▶ _Exercise_: Find the lines below that contain the string "mapkit", count them, and give only the number.

▶ _Provided information_:
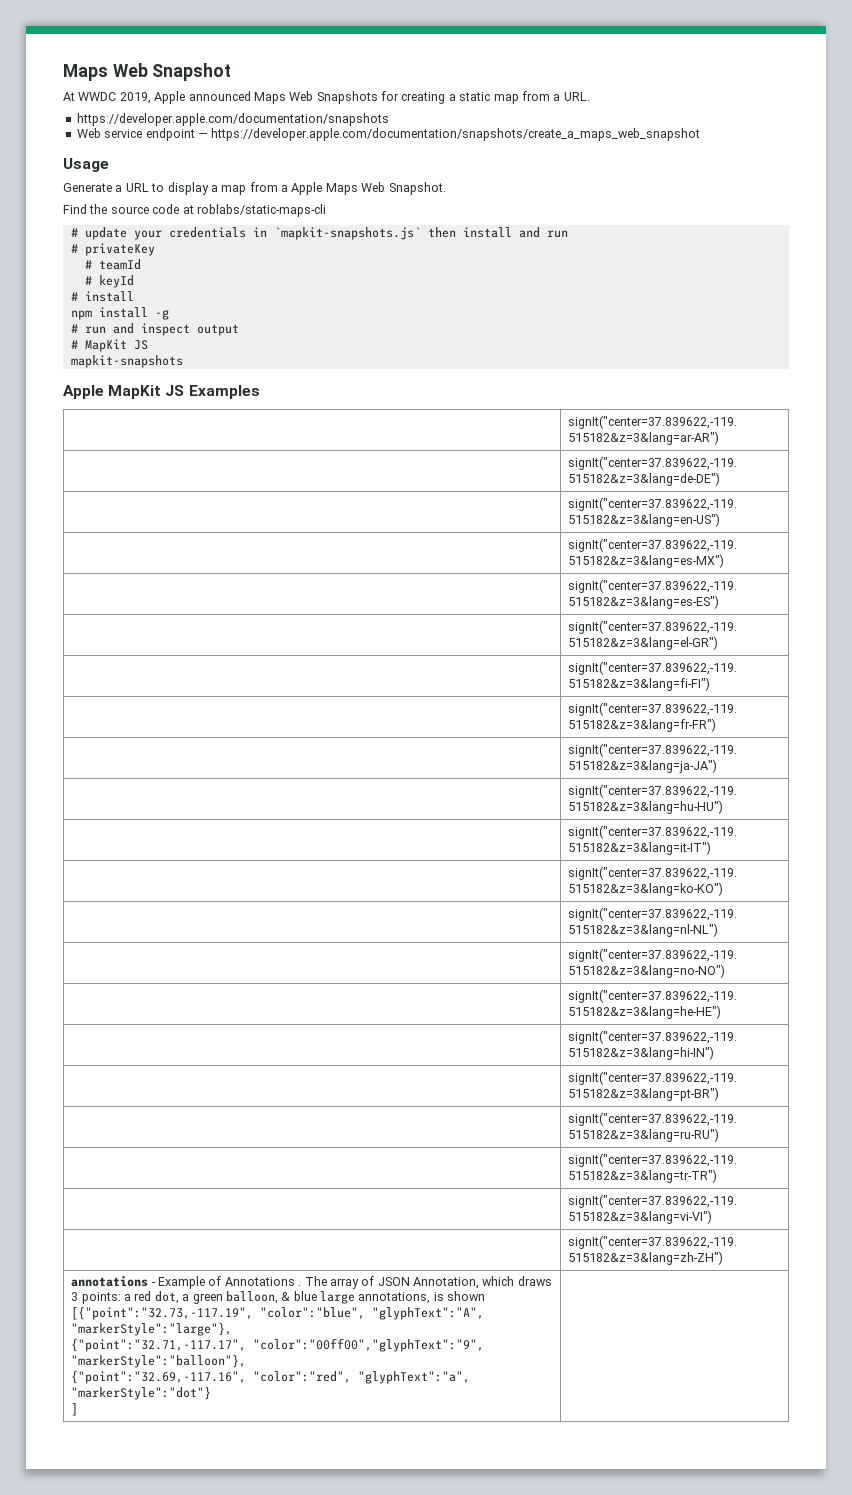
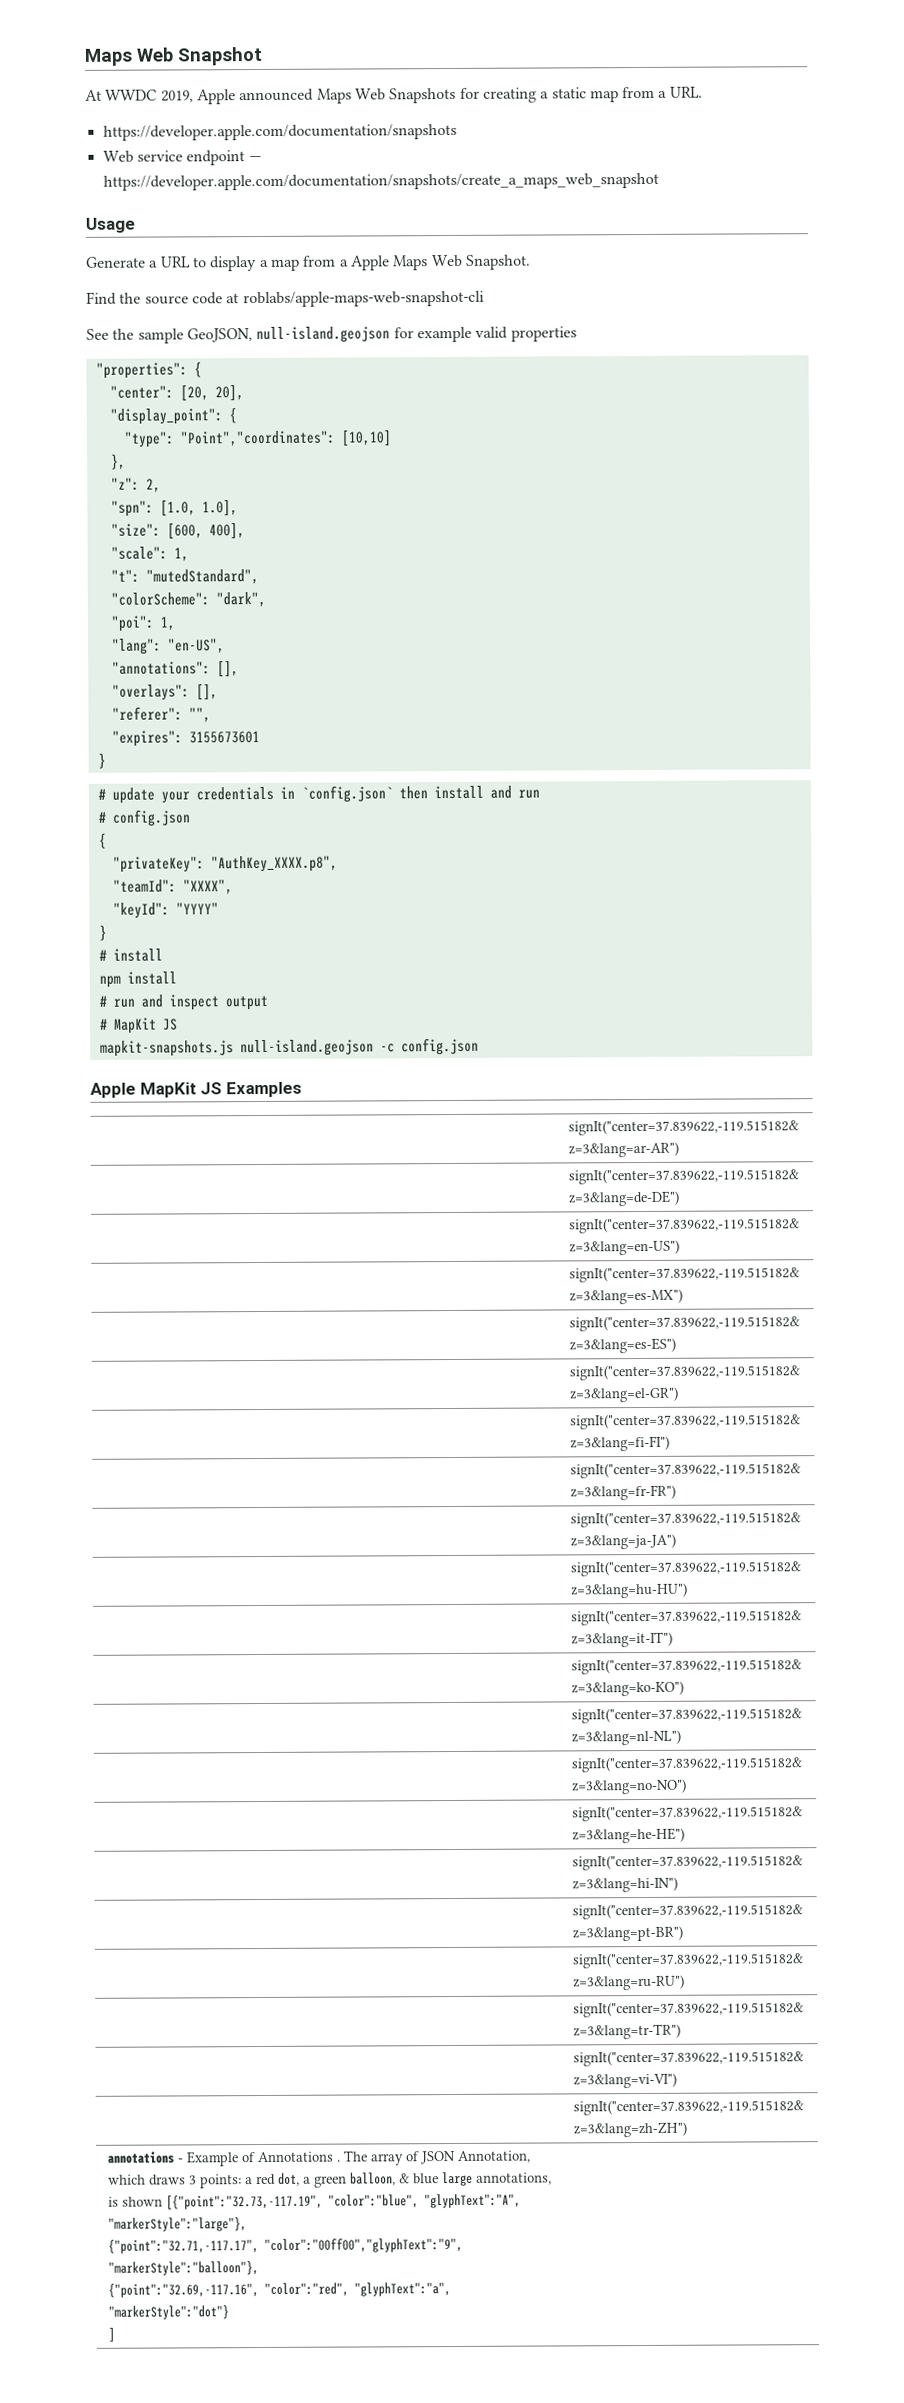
[196,204,326,217] roblabs/static-maps-cli -> [242,290,485,308] [86,326,577,344] [95,361,202,379] [109,384,244,402] [109,407,237,425] [123,429,392,448] [110,453,126,470] [110,477,161,493] [110,499,238,517] [110,522,245,540] [110,546,189,562] [110,569,259,585] [110,591,266,608] [110,615,176,632] [111,638,225,655] [111,660,239,678] [111,683,218,701] [111,706,211,723] [111,730,260,747] [97,752,106,769] roblabs/apple-maps-web-snapshot-cli // See the sample GeoJSON, null-island.geojson for example valid properties // "properties": { // "center": [20, 20], // "display_point": { // "type": "Point","coordinates": [10,10] // }, // "z": 2, // "spn": [1.0, 1.0], // "size": [600, 400], // "scale": 1, // "t": "mutedStandard", // "colorScheme": "dark", // "poi": 1, // "lang": "en-US", // "annotations": [], // "overlays": [], // "referer": "", // "expires": 3155673601 // }
[273,227,421,240] `mapkit-snapshots.js` -> [300,785,393,803] `config.json`
[84,243,155,256] [84,259,141,270] [84,275,134,288] privateKey // # teamId // # keyId -> [111,809,191,827] [98,832,107,849] [112,855,338,873] [112,879,233,895] [112,902,219,919] [98,924,107,941] config.json // { // "privateKey": "AuthKey_XXXX.p8", // "teamId": "XXXX", // "keyId": "YYYY" // }
[154,309,169,320] -g -> (177, 978) none
[70,355,183,368] mapkit-snapshots -> [99,1037,479,1057] mapkit-snapshots.js null-island.geojson -c config.json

▶ _Response box_: 2